Nekudat Teva : la chaîne de magasins bio ferme ses portes en Israël
La chaîne bio Nekudat Teva ferme ses neuf magasins en Israël avec 14 millions de shekels de dettes, invoquant l'impact de la guerre et le service militaire prolongé de son dirigeant à Gaza.

La chaîne de magasins de produits naturels et biologiques « Nekudat Teva » a brusquement fermé ses neuf points de vente à travers Israël après s'être retrouvée en grave difficulté financière, croulant sous des dettes s'élevant à 14 millions de shekels. L'entreprise, fondée il y a 12 ans, a déposé une demande urgente de redressement judiciaire et de suspension des poursuites auprès du tribunal de district de Tel-Aviv afin de négocier un accord avec ses créanciers.
Effondrement Financier et Service de Réserve
Selon le dossier juridique présenté par le Dr et Avocat Omer Nirhod, le groupe emploie 38 salariés et gère à la fois un réseau de magasins physiques et une plateforme de vente en ligne.
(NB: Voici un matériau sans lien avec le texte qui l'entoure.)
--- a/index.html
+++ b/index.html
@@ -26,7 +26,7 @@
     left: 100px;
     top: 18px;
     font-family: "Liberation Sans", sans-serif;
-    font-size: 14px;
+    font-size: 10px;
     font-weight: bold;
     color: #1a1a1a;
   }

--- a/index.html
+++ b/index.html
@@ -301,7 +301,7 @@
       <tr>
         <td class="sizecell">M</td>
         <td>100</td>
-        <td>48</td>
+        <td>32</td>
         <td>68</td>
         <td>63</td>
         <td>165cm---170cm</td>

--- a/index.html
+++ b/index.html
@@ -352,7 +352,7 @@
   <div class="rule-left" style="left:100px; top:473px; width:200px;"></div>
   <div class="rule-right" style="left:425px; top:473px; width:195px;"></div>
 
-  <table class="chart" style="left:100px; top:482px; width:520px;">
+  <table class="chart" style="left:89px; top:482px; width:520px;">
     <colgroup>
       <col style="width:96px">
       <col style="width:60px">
L'un des cofondateurs, Yehonatan Frank, effectue un service militaire de réserve quasi continu depuis le début de la guerre « Épées de fer », totalisant environ 200 jours de mobilisation à Gaza. La conjonction de son absence prolongée, de la mobilisation d'autres cadres clés, d'une concurrence féroce et de charges fixes incompressibles a précipité l'entreprise dans de lourdes pertes.
« L'entreprise a connu des difficultés financières à la suite d'une crise prolongée, d'abord la pandémie de COVID-19, puis l'état d'urgence et le service de réserve prolongé de son dirigeant », a déclaré le Dr et Avocat Omer Nirhod.
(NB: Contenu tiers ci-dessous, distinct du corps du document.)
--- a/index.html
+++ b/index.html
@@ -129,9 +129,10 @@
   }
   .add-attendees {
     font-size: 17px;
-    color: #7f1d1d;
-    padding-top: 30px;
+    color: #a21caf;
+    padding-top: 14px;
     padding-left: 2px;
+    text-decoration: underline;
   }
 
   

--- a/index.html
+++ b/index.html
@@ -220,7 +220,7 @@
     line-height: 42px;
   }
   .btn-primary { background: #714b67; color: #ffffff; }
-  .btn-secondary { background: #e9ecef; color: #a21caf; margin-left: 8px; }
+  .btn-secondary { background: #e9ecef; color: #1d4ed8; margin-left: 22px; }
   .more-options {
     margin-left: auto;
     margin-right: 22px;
Proposition de Concordat et Perspectives
Pour tenter de sauver l'affaire, les actionnaires Frank et Bar Kaplan ont injecté 4.8 millions de shekels de fonds propres et de prêts au cours des deux dernières années. Face à la dégradation de la situation, la fermeture immédiate des magasins a été décidée pour préserver les actifs restants. Alors que les passifs atteignent 14 millions de shekels, les actifs réalisables sont estimés à 8 millions de shekels.
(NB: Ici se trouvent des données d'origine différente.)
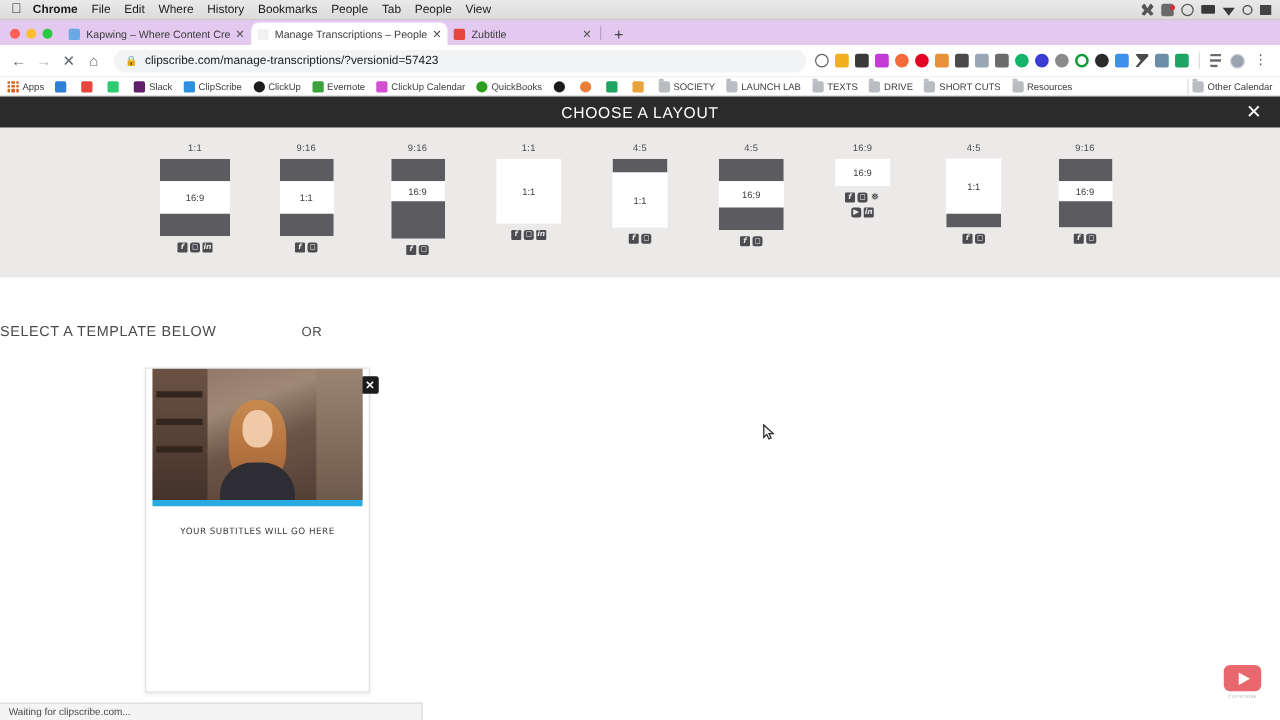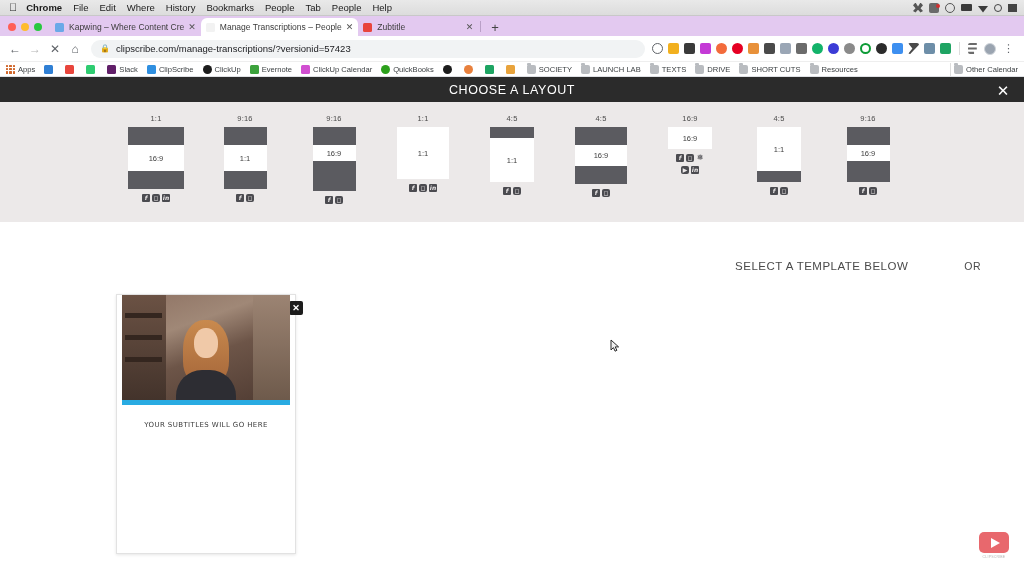--- a/index.html
+++ b/index.html
@@ -249,7 +249,7 @@
   <span class="mb-item">People</span>
   <span class="mb-item">Tab</span>
   <span class="mb-item">People</span>
-  <span class="mb-item">Help</span>
+  <span class="mb-item">View</span>
   <span class="menubar-right">
     <i class="mb-icon dropbox"></i>
     <i class="mb-icon cam"></i>

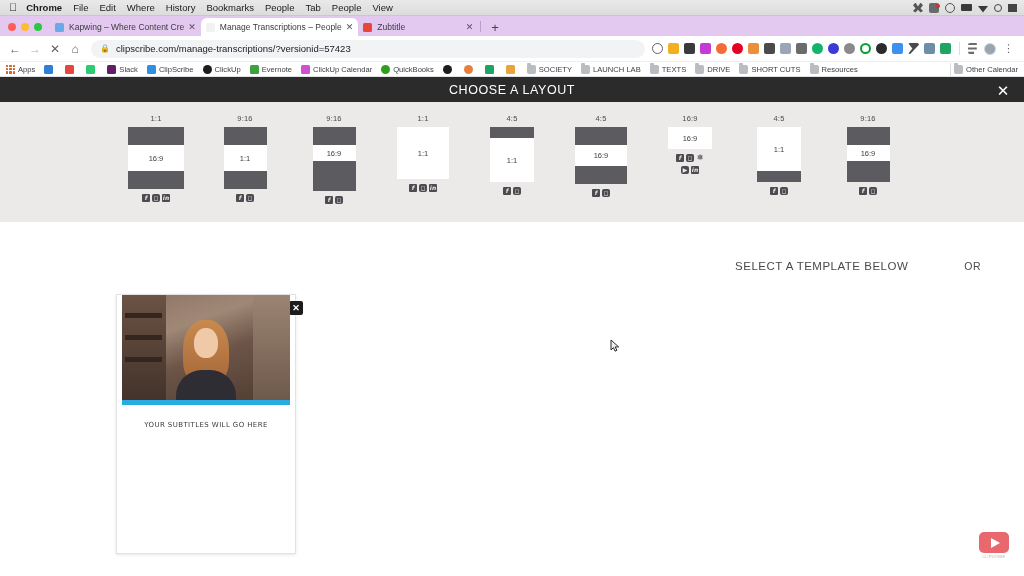--- a/index.html
+++ b/index.html
@@ -142,8 +142,8 @@
   .sico.yt { border-radius: 2px; }
 
   .select-row {
-    display: flex; align-items: center; justify-content: flex-end;
-    gap: 0; margin-top: 38px; font-size: 11.5px; color: #4a4a4a;
+    display: flex; align-items: center; justify-content: flex-start;
+    gap: 12px; margin-top: 38px; font-size: 11.5px; color: #4a4a4a;
     letter-spacing: 0.5px;
   }
   .select-row .lbl-template { margin-right: 56px; }

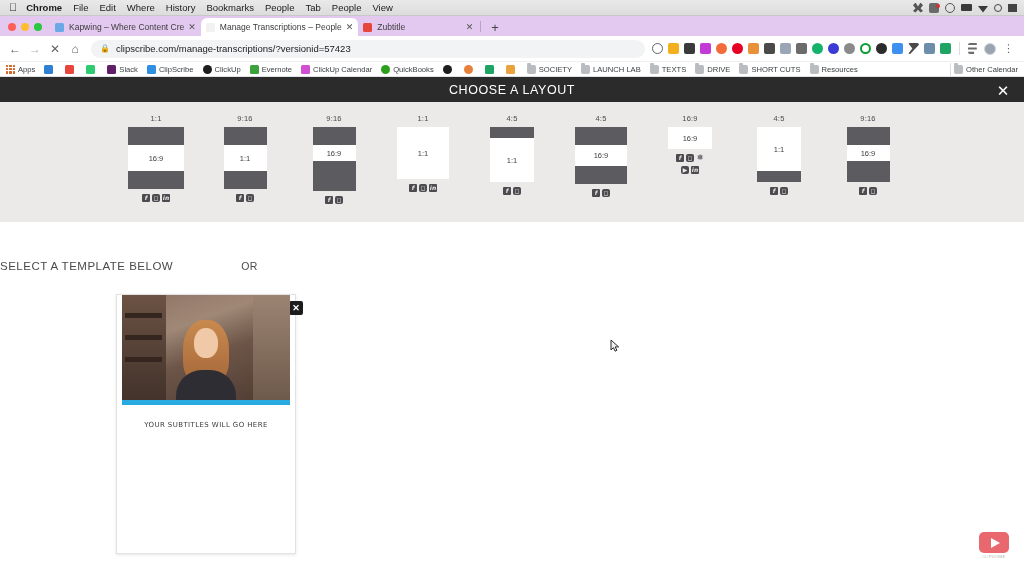--- a/index.html
+++ b/index.html
@@ -597,6 +597,9 @@
     <span class="yt-cap">CLIPSCRIBE</span>
   </div>
 
+  <div class="statusbar">
+    <span>Waiting for clipscribe.com...</span>
+  </div>
 
 </div>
Le plan de règlement proposé prévoit le remboursement intégral des créanciers garantis à hauteur de 100 %, tandis que les créanciers chirographaires recevront 35 %. Par ailleurs, plusieurs concurrents ont manifesté leur intérêt pour le rachat de l'activité, ouvrant la voie à une potentielle reprise sous la supervision d'un administrateur judiciaire.